The Culinary Masters These internationally acclaimed chefs, who hail from around the world, are regular guests during Culinary Month, Grand Cayman’s month-long celebration of all things food and wine. Every January, these culinary masters can be found enjoying the best the islands have to offer, from delicious bites to the stunning beaches.
Rachel Allen Born in Ireland, Rachel Allen studied at Ballymaloe Cookery School. Her practical cooking style emphasises simple but delicious food suitable for serving to family and friends. The celebrity chef is known mostly for her television appearances, including the series Rachel’s Favourite Food at Home, her weekly newspaper columns and for her six best-selling cookbooks.
José Andrés Spanish-born José Andrés is known for his many television appearances, including Made in Spain, a PBS series that takes him on a culinary journey of his homeland. A James Beard Foundation award-winning chef, Andrés has popularised the concept of tapas/small plate dining in the five restaurants in which he has ownership in the Washington, D.C., area.
Anthony Bourdain Although New York-born Anthony Bourdain graduated from the Culinary Institute of America and worked in the restaurant business for many years, he is more known these days for his culinary adventure television show on the Travel Channel called No Reservations and his books, including the 2000 tell-all Kitchen Confidential.
Cindy Hutson A self-taught chef from New Jersey, Cindy Hutson became enamoured with island cuisine while making frequent trips to Jamaica for her coffee and condiment import/export business. In 1994, she and partner Delius Shirley opened Norma’s on the Beach in Miami to rave reviews. In 1999 she opened Ortanique in Coral Gables and a restaurant by the same name on Grand Cayman in 2010.
Eric Ripert A television celebrity chef, French-born Eric Ripert attended culinary school in France before moving to the US in 1989. In 1994 Ripert became the executive chef – and later part owner - at Le Bernardin, one of only five restaurants in New York City awarded three Michelin stars. In 2005, he lent his name to Blue by Eric Ripert at The Ritz-Carlton, Grand Cayman.
Susur Lee Born in Hong Kong, Susur Lee immigrated to Canada in 1978 and made a name for himself with a restaurant called Lotus in Toronto in the late 1980s. Using Asian ingredients and classical French techniques, Lee’s fusion cuisine has won over critics. He operates restaurants in Toronto, New York and Washington, D.C.

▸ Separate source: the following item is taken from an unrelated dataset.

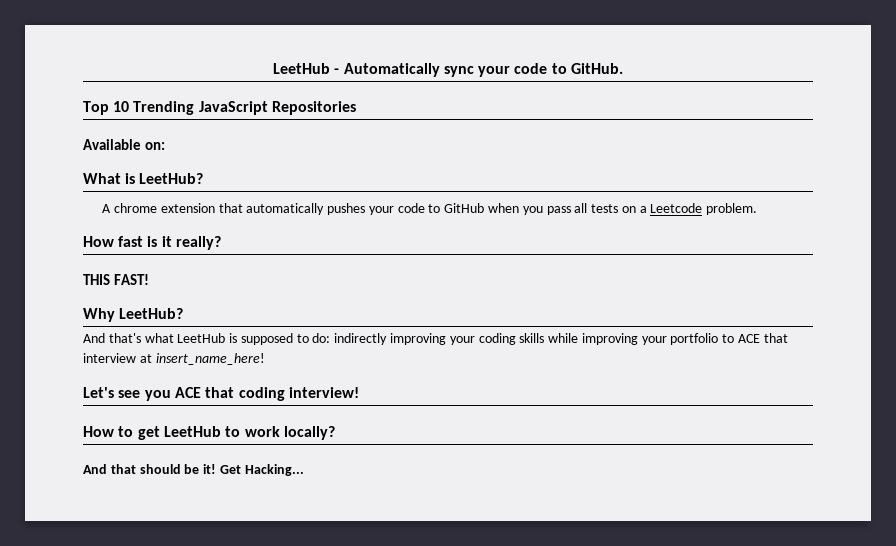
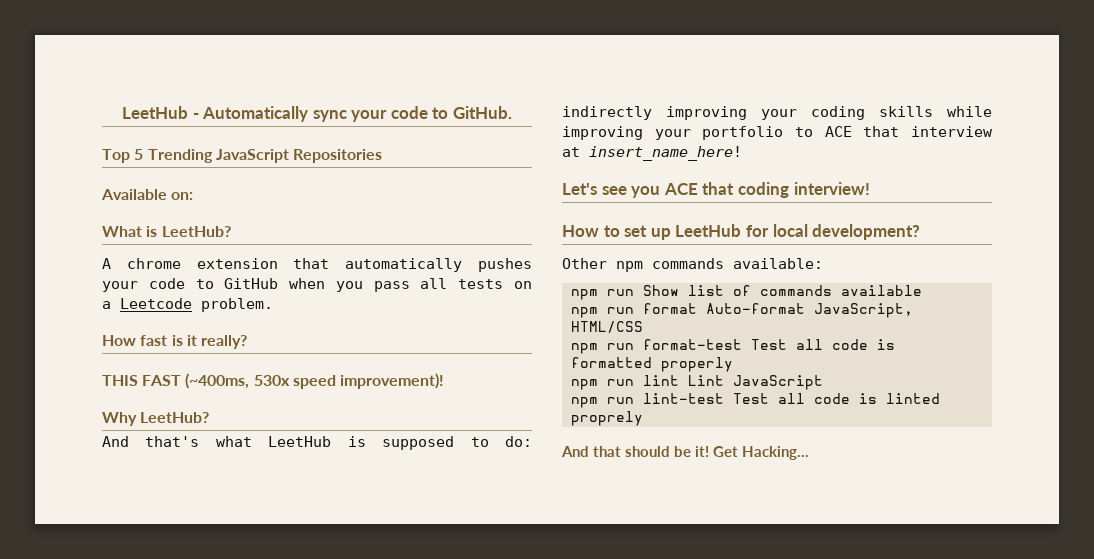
[113,101,130,112] 10 -> [134,149,144,160] 5
[113,274,149,285] FAST! -> [142,373,444,389] FAST (~400ms, 530x speed improvement)!
[137,426,335,440] get LeetHub to work locally? -> [624,224,921,240] [562,258,823,272] [570,285,922,300] [570,303,913,318] [570,321,643,333] [570,339,895,354] [570,357,733,372] [570,375,823,390] [570,393,940,408] [570,411,643,426] set up LeetHub for local development? // Other npm commands available: // npm run Show list of commands available // npm run format Auto-format JavaScript, HTML/CSS // npm run format-test Test all code is formatted properly // npm run lint Lint JavaScript // npm run lint-test Test all code is linted proprely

Dean Max Growing up on a farm in Virginia, Dean Max has always embraced the farm-to-table approach to cooking. Max was crowned King of American Seafood when he won the 2010 Great American Seafood Cook-Off in New Orleans. He is involved in numerous restaurants in the US, including his flagship 3030 Ocean in Fort Lauderdale and the Brasserie on Grand Cayman.

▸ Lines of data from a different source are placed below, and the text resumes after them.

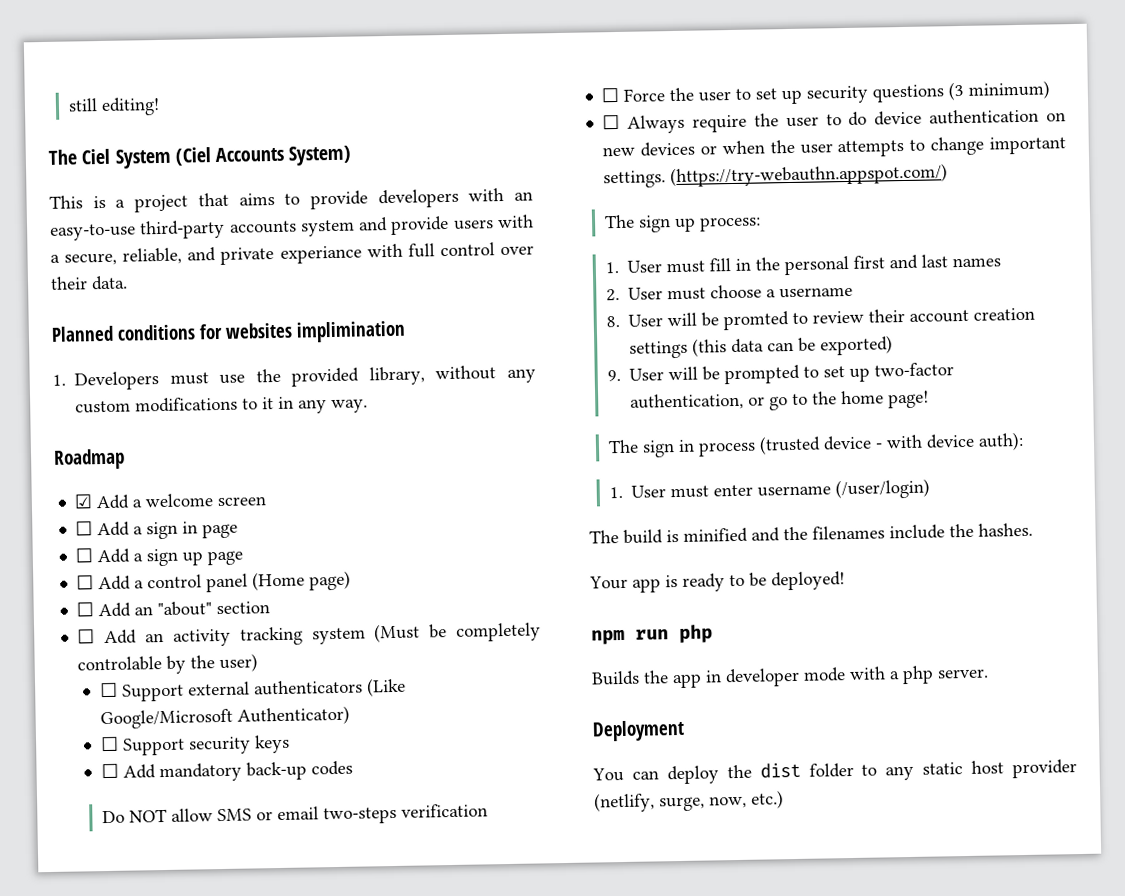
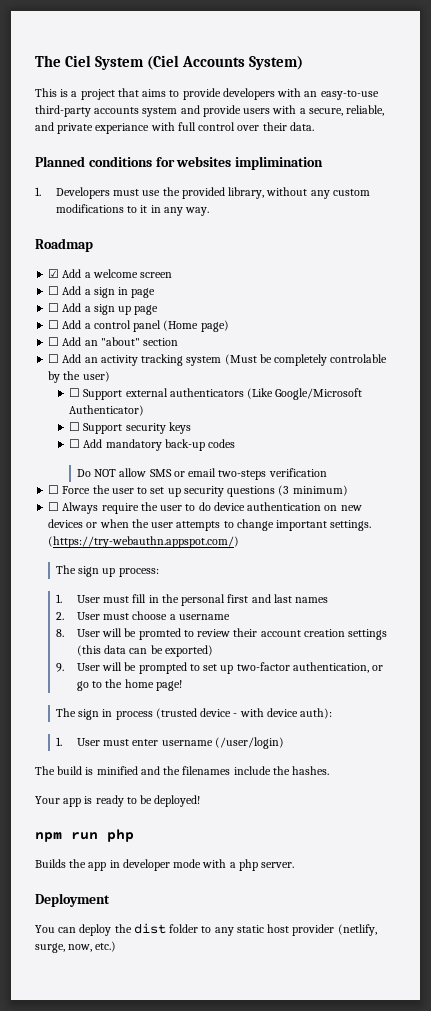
[68,96,161,116] still editing! // -> (35, 61) none

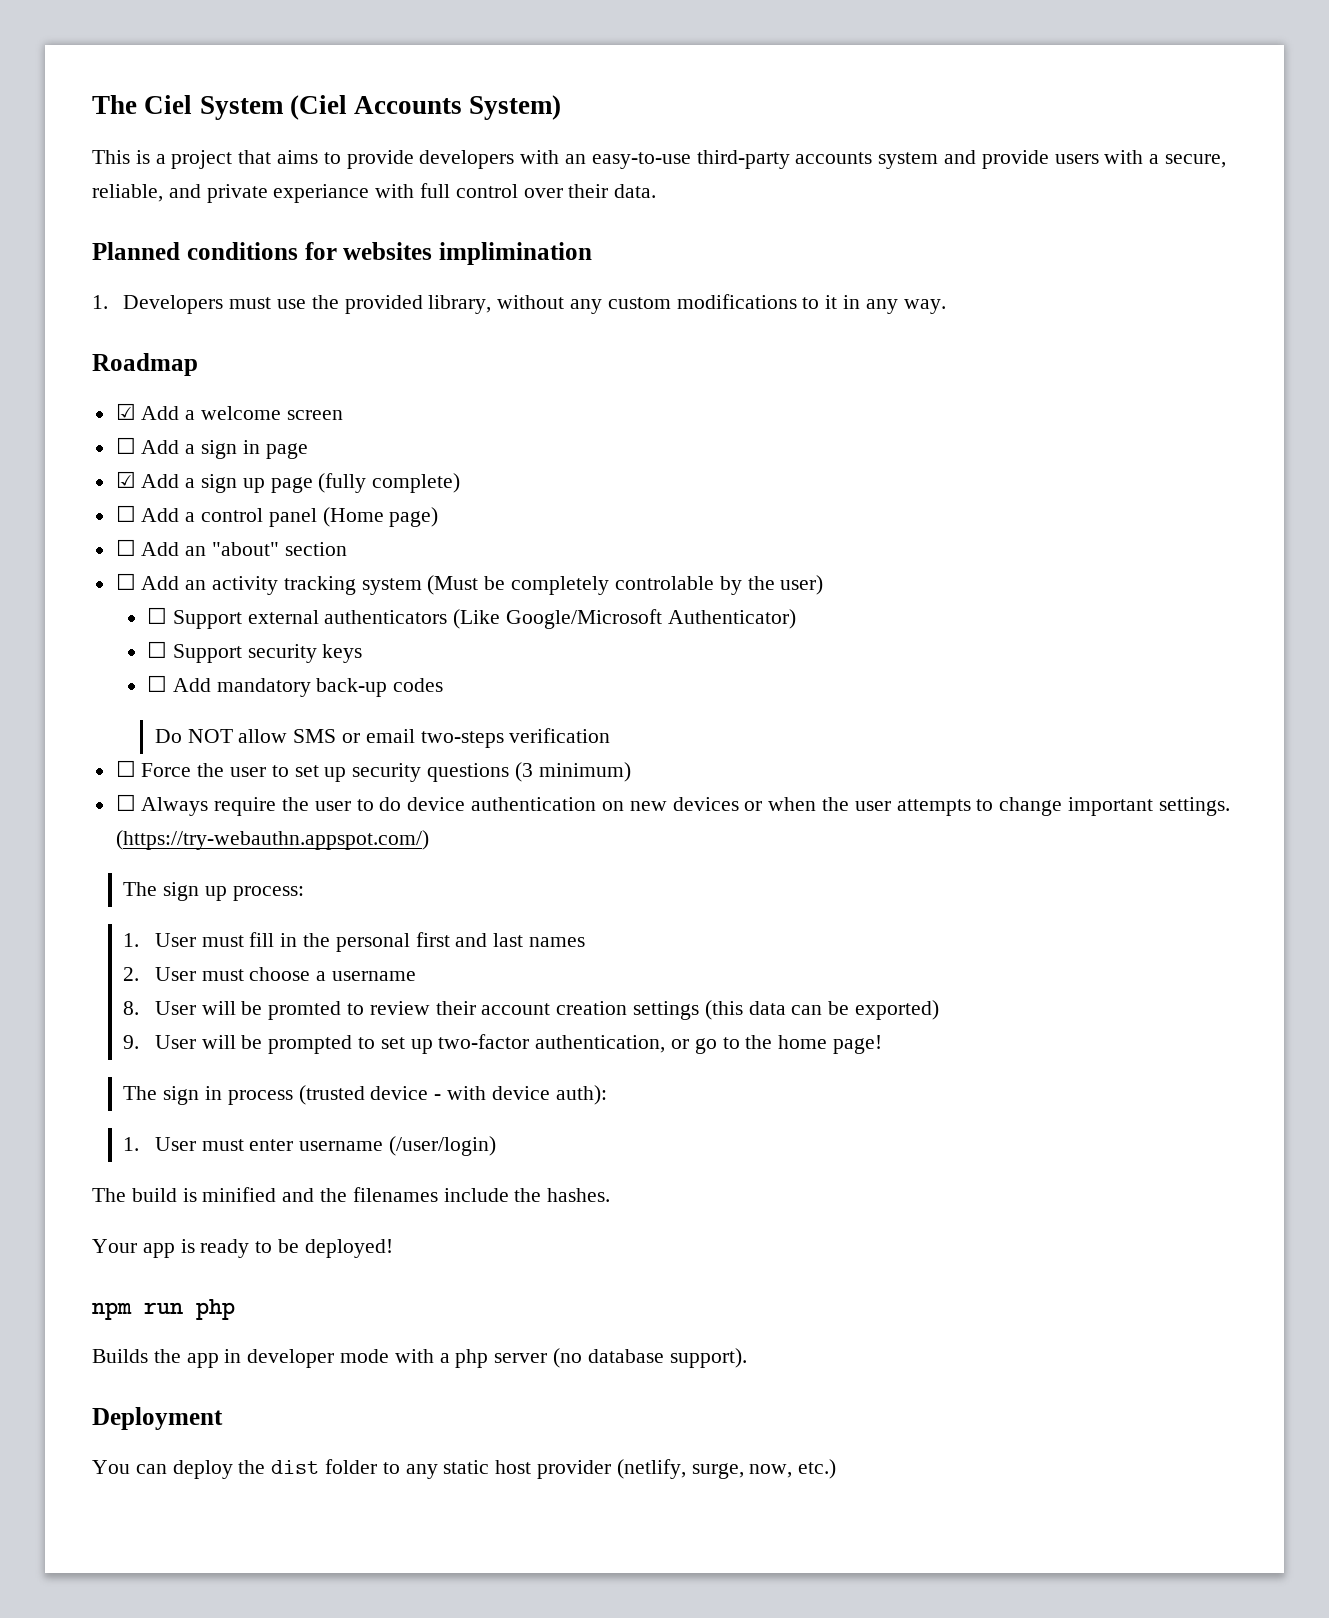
[48,303,60,312] ☐ -> [115,471,136,488] ☑
(159, 310) none -> [318,473,461,493] (fully complete)
[261,862,295,868] server. -> [494,1348,747,1368] server (no database support).

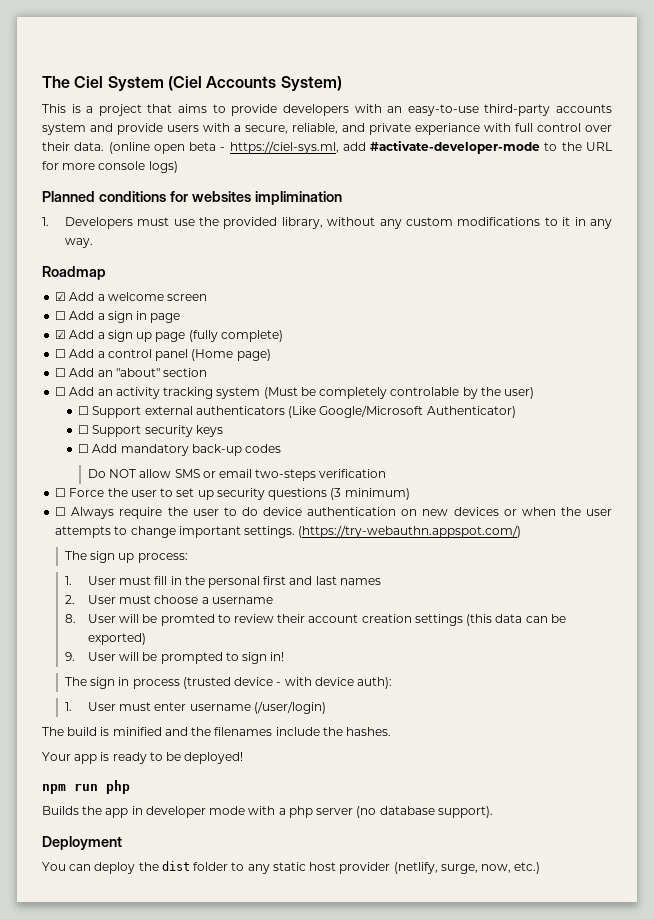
(657, 191) none -> [108,141,612,154] [42,161,178,173] (online open beta - https://ciel-sys.ml, add #activate-developer-mode to the URL for more console logs)
[380,1034,883,1054] set up two-factor authentication, or go to the home page! -> [241,652,285,664] sign in!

Michael Schwartz Born and raised in Philadelphia, Michael Schwartz learned how to cook in the kitchens of restaurants rather than at culinary school. At the forefront of the farm-to-table movement in American cuisine, Schwartz opened Michael’s Genuine Food & Drink in Miami in 2007 and another restaurant by that name in Camana Bay in 2010.
Charlie Trotter A culinary legend in his hometown Chicago, Trotter has won multiple James Beard Foundation awards and his restaurant, simply called Charlie Trotter’s, has also been recognised as one of the best in the United States, and indeed the world. Trotter has hosted a PBS television show and has authored or co-authored more than a dozen books.